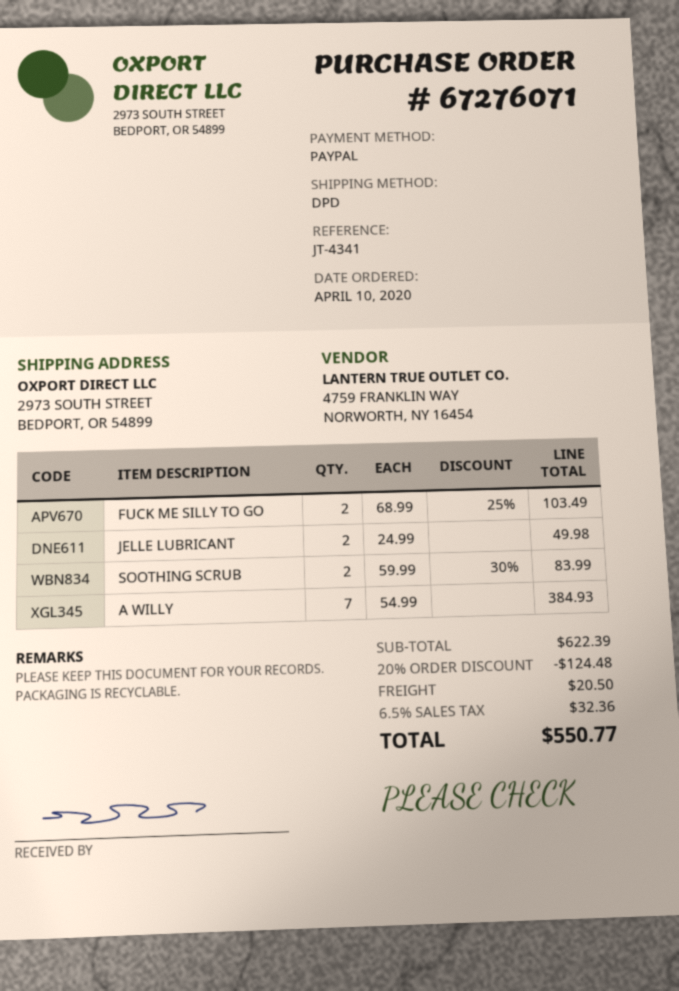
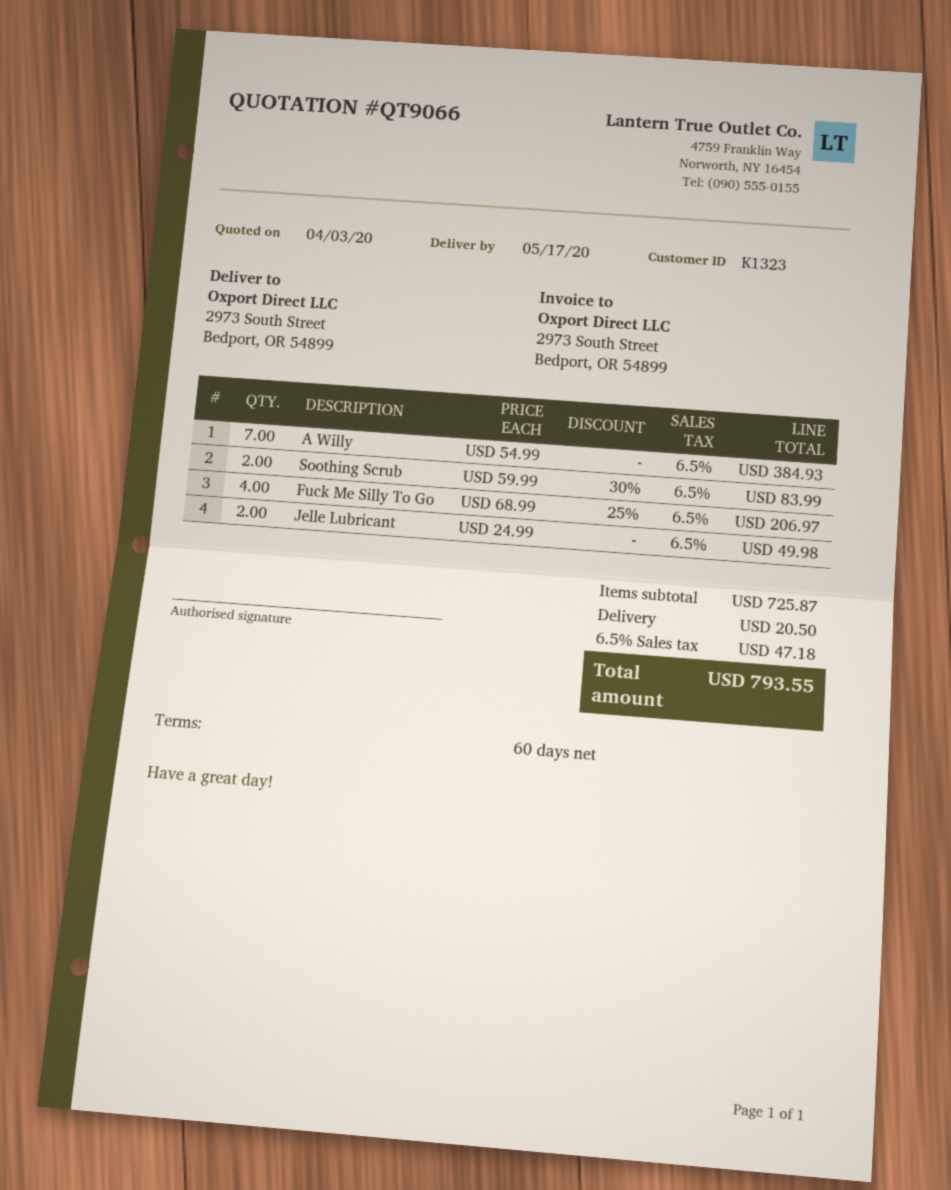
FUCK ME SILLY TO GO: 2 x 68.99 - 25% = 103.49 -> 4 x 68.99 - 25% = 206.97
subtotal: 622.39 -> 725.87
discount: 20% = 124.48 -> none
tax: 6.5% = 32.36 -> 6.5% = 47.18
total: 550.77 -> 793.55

══════════

Copy all of the data word for word, and keep the pictures out of it.

WRITTEN SOLUTION:
FUCK ME SILLY TO GO: 2 x 68.99 - 25% = 103.49 -> 4 x 68.99 - 25% = 206.97
subtotal: 622.39 -> 725.87
discount: 20% = 124.48 -> none
tax: 6.5% = 32.36 -> 6.5% = 47.18
total: 550.77 -> 793.55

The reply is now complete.